(Before-and-after change data)
=== Begin Enclosure ===

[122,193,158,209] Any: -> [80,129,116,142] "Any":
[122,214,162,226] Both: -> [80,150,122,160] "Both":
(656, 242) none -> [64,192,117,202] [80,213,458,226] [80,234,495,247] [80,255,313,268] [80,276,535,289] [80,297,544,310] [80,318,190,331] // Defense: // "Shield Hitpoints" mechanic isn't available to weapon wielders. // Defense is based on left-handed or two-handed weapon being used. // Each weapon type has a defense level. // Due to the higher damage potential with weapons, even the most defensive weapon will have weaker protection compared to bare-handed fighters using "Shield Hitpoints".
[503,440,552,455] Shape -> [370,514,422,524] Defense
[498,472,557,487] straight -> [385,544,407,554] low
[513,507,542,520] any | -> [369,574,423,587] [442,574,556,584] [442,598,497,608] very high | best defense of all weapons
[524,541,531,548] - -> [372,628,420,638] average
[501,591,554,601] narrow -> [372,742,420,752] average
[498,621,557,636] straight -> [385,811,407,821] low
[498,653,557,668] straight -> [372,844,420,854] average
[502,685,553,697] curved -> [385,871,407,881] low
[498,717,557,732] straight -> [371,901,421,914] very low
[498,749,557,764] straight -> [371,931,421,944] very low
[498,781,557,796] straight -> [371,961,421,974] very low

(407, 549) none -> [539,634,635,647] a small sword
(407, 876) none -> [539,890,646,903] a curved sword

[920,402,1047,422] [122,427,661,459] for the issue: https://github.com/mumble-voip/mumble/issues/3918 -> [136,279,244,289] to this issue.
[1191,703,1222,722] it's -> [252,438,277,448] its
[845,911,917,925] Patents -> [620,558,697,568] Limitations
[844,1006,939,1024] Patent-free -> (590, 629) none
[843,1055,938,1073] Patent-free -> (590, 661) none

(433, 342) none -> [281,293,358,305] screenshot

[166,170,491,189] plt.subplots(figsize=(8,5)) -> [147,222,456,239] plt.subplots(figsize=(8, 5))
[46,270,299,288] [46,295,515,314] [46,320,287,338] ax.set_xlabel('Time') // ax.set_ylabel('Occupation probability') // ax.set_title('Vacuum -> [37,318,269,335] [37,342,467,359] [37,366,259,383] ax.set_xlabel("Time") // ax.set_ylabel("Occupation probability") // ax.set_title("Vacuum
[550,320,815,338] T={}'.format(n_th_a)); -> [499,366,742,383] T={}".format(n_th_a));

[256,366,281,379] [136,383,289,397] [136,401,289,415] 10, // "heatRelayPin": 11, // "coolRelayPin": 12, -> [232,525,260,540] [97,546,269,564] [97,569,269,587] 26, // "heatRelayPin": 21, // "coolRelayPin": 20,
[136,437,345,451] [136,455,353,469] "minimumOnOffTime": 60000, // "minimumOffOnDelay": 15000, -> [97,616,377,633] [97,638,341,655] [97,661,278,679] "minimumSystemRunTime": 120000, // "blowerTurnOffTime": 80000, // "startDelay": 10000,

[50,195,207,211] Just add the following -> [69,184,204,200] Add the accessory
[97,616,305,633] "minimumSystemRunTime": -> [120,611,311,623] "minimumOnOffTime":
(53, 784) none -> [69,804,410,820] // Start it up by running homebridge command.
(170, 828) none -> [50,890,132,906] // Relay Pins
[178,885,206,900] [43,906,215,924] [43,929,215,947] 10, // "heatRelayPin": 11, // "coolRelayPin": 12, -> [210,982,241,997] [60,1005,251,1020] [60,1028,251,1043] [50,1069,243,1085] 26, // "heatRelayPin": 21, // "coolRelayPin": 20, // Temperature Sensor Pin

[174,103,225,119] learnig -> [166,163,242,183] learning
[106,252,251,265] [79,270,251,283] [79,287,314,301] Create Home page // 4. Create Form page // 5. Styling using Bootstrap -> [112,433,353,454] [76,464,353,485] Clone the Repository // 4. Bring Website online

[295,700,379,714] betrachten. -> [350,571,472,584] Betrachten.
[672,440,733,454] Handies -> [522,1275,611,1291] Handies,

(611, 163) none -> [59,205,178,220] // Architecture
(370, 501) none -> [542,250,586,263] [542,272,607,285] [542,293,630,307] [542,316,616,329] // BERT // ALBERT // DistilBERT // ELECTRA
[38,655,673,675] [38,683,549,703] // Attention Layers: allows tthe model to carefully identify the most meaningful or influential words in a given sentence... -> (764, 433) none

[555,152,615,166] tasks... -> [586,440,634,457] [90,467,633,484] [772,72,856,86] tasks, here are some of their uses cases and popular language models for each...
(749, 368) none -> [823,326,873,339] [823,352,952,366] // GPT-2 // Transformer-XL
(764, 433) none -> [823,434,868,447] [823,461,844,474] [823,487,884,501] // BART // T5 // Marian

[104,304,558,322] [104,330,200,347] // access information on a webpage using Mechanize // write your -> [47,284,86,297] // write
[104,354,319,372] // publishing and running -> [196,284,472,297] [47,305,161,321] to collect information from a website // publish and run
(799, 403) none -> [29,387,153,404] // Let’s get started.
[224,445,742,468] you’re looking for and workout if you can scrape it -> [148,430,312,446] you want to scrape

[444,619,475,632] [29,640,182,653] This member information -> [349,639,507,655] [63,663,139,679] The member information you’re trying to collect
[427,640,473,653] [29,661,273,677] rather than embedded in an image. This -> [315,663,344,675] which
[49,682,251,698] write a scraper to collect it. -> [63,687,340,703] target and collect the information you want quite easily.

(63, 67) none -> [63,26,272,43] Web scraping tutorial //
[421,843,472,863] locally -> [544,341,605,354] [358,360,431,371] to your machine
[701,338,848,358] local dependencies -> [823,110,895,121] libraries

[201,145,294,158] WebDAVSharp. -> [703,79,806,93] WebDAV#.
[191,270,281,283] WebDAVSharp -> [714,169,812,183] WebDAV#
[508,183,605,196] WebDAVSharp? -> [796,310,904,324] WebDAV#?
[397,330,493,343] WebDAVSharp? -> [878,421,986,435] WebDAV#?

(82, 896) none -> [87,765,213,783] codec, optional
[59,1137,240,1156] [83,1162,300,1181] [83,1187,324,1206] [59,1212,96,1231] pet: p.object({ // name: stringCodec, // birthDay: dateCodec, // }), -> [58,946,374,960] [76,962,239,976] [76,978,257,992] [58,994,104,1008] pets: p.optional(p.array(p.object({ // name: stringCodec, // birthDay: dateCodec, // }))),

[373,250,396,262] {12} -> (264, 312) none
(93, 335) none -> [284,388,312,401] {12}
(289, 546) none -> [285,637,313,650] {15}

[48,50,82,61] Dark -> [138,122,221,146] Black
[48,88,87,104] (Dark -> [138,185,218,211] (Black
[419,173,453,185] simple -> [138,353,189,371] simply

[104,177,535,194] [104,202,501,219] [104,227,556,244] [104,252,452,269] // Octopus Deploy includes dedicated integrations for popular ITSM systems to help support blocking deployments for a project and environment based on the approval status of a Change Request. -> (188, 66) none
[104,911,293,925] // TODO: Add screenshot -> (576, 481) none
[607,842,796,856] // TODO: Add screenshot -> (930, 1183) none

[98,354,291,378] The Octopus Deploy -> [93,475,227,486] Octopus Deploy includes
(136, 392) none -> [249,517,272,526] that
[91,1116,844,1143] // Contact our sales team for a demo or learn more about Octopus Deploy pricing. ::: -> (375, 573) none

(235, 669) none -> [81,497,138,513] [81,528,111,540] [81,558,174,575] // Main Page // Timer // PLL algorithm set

=== End Enclosure ===

• [Assigned task]: Write the data out again. Match it word for word.

• [Output]:
[122,193,158,209] Any: -> [80,129,116,142] "Any":
[122,214,162,226] Both: -> [80,150,122,160] "Both":
(656, 242) none -> [64,192,117,202] [80,213,458,226] [80,234,495,247] [80,255,313,268] [80,276,535,289] [80,297,544,310] [80,318,190,331] // Defense: // "Shield Hitpoints" mechanic isn't available to weapon wielders. // Defense is based on left-handed or two-handed weapon being used. // Each weapon type has a defense level. // Due to the higher damage potential with weapons, even the most defensive weapon will have weaker protection compared to bare-handed fighters using "Shield Hitpoints".
[503,440,552,455] Shape -> [370,514,422,524] Defense
[498,472,557,487] straight -> [385,544,407,554] low
[513,507,542,520] any | -> [369,574,423,587] [442,574,556,584] [442,598,497,608] very high | best defense of all weapons
[524,541,531,548] - -> [372,628,420,638] average
[501,591,554,601] narrow -> [372,742,420,752] average
[498,621,557,636] straight -> [385,811,407,821] low
[498,653,557,668] straight -> [372,844,420,854] average
[502,685,553,697] curved -> [385,871,407,881] low
[498,717,557,732] straight -> [371,901,421,914] very low
[498,749,557,764] straight -> [371,931,421,944] very low
[498,781,557,796] straight -> [371,961,421,974] very low

(407, 549) none -> [539,634,635,647] a small sword
(407, 876) none -> [539,890,646,903] a curved sword

[920,402,1047,422] [122,427,661,459] for the issue: https://github.com/mumble-voip/mumble/issues/3918 -> [136,279,244,289] to this issue.
[1191,703,1222,722] it's -> [252,438,277,448] its
[845,911,917,925] Patents -> [620,558,697,568] Limitations
[844,1006,939,1024] Patent-free -> (590, 629) none
[843,1055,938,1073] Patent-free -> (590, 661) none

(433, 342) none -> [281,293,358,305] screenshot

[166,170,491,189] plt.subplots(figsize=(8,5)) -> [147,222,456,239] plt.subplots(figsize=(8, 5))
[46,270,299,288] [46,295,515,314] [46,320,287,338] ax.set_xlabel('Time') // ax.set_ylabel('Occupation probability') // ax.set_title('Vacuum -> [37,318,269,335] [37,342,467,359] [37,366,259,383] ax.set_xlabel("Time") // ax.set_ylabel("Occupation probability") // ax.set_title("Vacuum
[550,320,815,338] T={}'.format(n_th_a)); -> [499,366,742,383] T={}".format(n_th_a));

[256,366,281,379] [136,383,289,397] [136,401,289,415] 10, // "heatRelayPin": 11, // "coolRelayPin": 12, -> [232,525,260,540] [97,546,269,564] [97,569,269,587] 26, // "heatRelayPin": 21, // "coolRelayPin": 20,
[136,437,345,451] [136,455,353,469] "minimumOnOffTime": 60000, // "minimumOffOnDelay": 15000, -> [97,616,377,633] [97,638,341,655] [97,661,278,679] "minimumSystemRunTime": 120000, // "blowerTurnOffTime": 80000, // "startDelay": 10000,

[50,195,207,211] Just add the following -> [69,184,204,200] Add the accessory
[97,616,305,633] "minimumSystemRunTime": -> [120,611,311,623] "minimumOnOffTime":
(53, 784) none -> [69,804,410,820] // Start it up by running homebridge command.
(170, 828) none -> [50,890,132,906] // Relay Pins
[178,885,206,900] [43,906,215,924] [43,929,215,947] 10, // "heatRelayPin": 11, // "coolRelayPin": 12, -> [210,982,241,997] [60,1005,251,1020] [60,1028,251,1043] [50,1069,243,1085] 26, // "heatRelayPin": 21, // "coolRelayPin": 20, // Temperature Sensor Pin

[174,103,225,119] learnig -> [166,163,242,183] learning
[106,252,251,265] [79,270,251,283] [79,287,314,301] Create Home page // 4. Create Form page // 5. Styling using Bootstrap -> [112,433,353,454] [76,464,353,485] Clone the Repository // 4. Bring Website online

[295,700,379,714] betrachten. -> [350,571,472,584] Betrachten.
[672,440,733,454] Handies -> [522,1275,611,1291] Handies,

(611, 163) none -> [59,205,178,220] // Architecture
(370, 501) none -> [542,250,586,263] [542,272,607,285] [542,293,630,307] [542,316,616,329] // BERT // ALBERT // DistilBERT // ELECTRA
[38,655,673,675] [38,683,549,703] // Attention Layers: allows tthe model to carefully identify the most meaningful or influential words in a given sentence... -> (764, 433) none

[555,152,615,166] tasks... -> [586,440,634,457] [90,467,633,484] [772,72,856,86] tasks, here are some of their uses cases and popular language models for each...
(749, 368) none -> [823,326,873,339] [823,352,952,366] // GPT-2 // Transformer-XL
(764, 433) none -> [823,434,868,447] [823,461,844,474] [823,487,884,501] // BART // T5 // Marian

[104,304,558,322] [104,330,200,347] // access information on a webpage using Mechanize // write your -> [47,284,86,297] // write
[104,354,319,372] // publishing and running -> [196,284,472,297] [47,305,161,321] to collect information from a website // publish and run
(799, 403) none -> [29,387,153,404] // Let’s get started.
[224,445,742,468] you’re looking for and workout if you can scrape it -> [148,430,312,446] you want to scrape

[444,619,475,632] [29,640,182,653] This member information -> [349,639,507,655] [63,663,139,679] The member information you’re trying to collect
[427,640,473,653] [29,661,273,677] rather than embedded in an image. This -> [315,663,344,675] which
[49,682,251,698] write a scraper to collect it. -> [63,687,340,703] target and collect the information you want quite easily.

(63, 67) none -> [63,26,272,43] Web scraping tutorial //
[421,843,472,863] locally -> [544,341,605,354] [358,360,431,371] to your machine
[701,338,848,358] local dependencies -> [823,110,895,121] libraries

[201,145,294,158] WebDAVSharp. -> [703,79,806,93] WebDAV#.
[191,270,281,283] WebDAVSharp -> [714,169,812,183] WebDAV#
[508,183,605,196] WebDAVSharp? -> [796,310,904,324] WebDAV#?
[397,330,493,343] WebDAVSharp? -> [878,421,986,435] WebDAV#?

(82, 896) none -> [87,765,213,783] codec, optional
[59,1137,240,1156] [83,1162,300,1181] [83,1187,324,1206] [59,1212,96,1231] pet: p.object({ // name: stringCodec, // birthDay: dateCodec, // }), -> [58,946,374,960] [76,962,239,976] [76,978,257,992] [58,994,104,1008] pets: p.optional(p.array(p.object({ // name: stringCodec, // birthDay: dateCodec, // }))),

[373,250,396,262] {12} -> (264, 312) none
(93, 335) none -> [284,388,312,401] {12}
(289, 546) none -> [285,637,313,650] {15}

[48,50,82,61] Dark -> [138,122,221,146] Black
[48,88,87,104] (Dark -> [138,185,218,211] (Black
[419,173,453,185] simple -> [138,353,189,371] simply

[104,177,535,194] [104,202,501,219] [104,227,556,244] [104,252,452,269] // Octopus Deploy includes dedicated integrations for popular ITSM systems to help support blocking deployments for a project and environment based on the approval status of a Change Request. -> (188, 66) none
[104,911,293,925] // TODO: Add screenshot -> (576, 481) none
[607,842,796,856] // TODO: Add screenshot -> (930, 1183) none

[98,354,291,378] The Octopus Deploy -> [93,475,227,486] Octopus Deploy includes
(136, 392) none -> [249,517,272,526] that
[91,1116,844,1143] // Contact our sales team for a demo or learn more about Octopus Deploy pricing. ::: -> (375, 573) none

(235, 669) none -> [81,497,138,513] [81,528,111,540] [81,558,174,575] // Main Page // Timer // PLL algorithm set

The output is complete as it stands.